=== The task ===
Copy out the whole listing exactly as written, leaving the pictures behind.
========
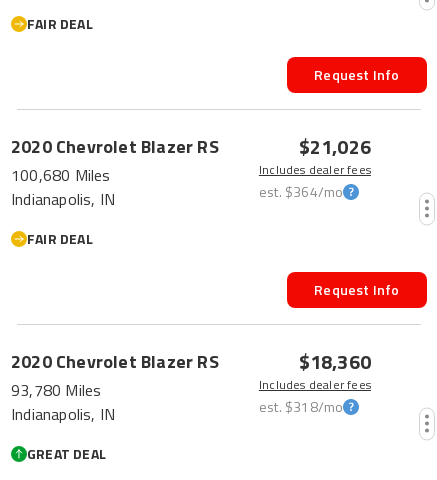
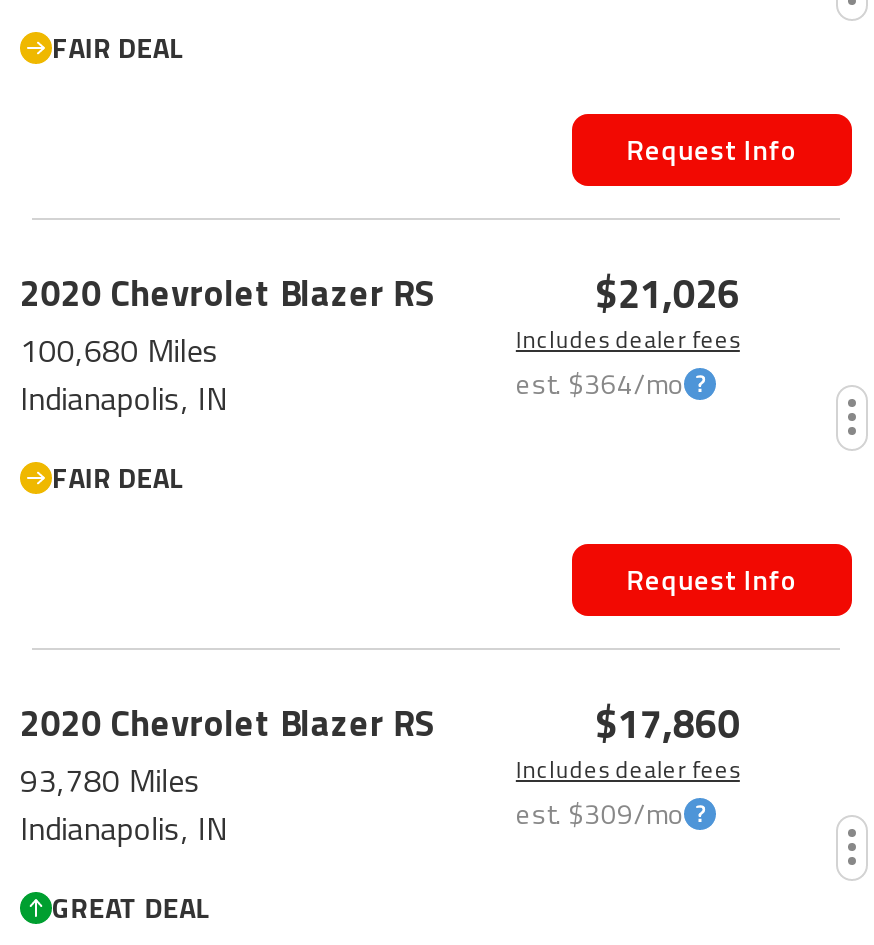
- $18,360
+ $17,860

- est. $318/mo
+ est. $309/mo
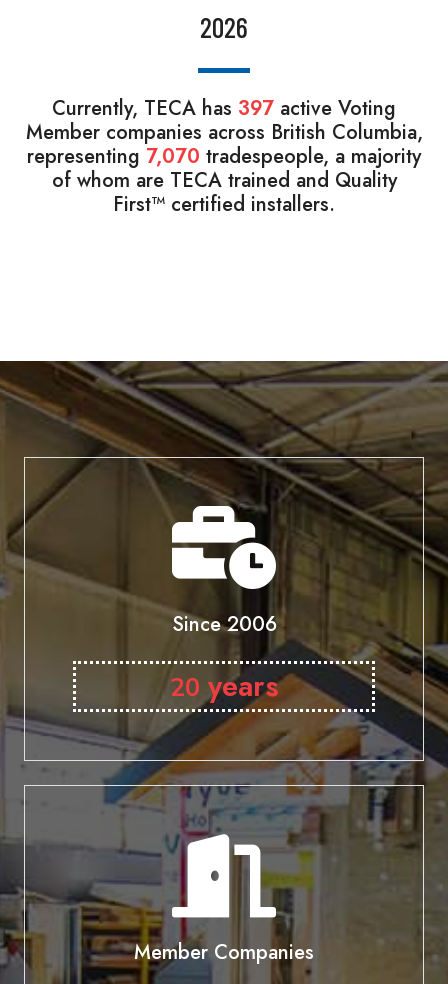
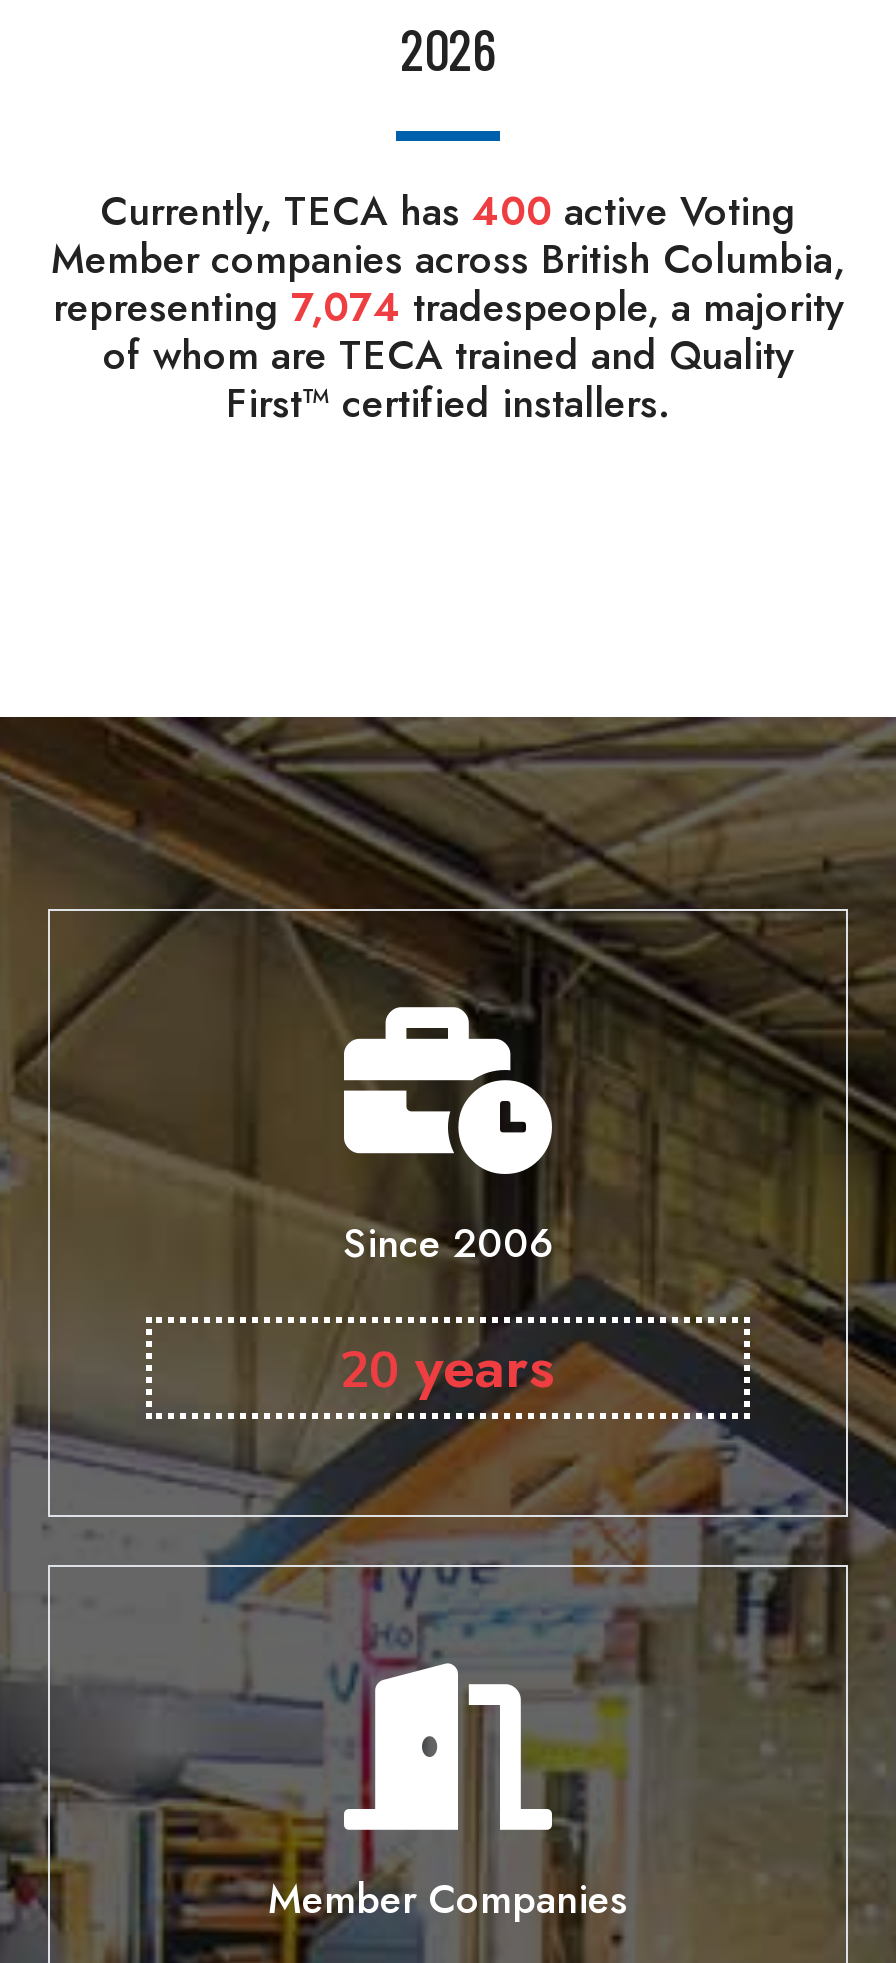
- Currently, TECA has 397 active Voting
+ Currently, TECA has 400 active Voting

- representing 7,070 tradespeople, a majority
+ representing 7,074 tradespeople, a majority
========
=== Response to the exercise ===
- $18,360
+ $17,860

- est. $318/mo
+ est. $309/mo
- Currently, TECA has 397 active Voting
+ Currently, TECA has 400 active Voting

- representing 7,070 tradespeople, a majority
+ representing 7,074 tradespeople, a majority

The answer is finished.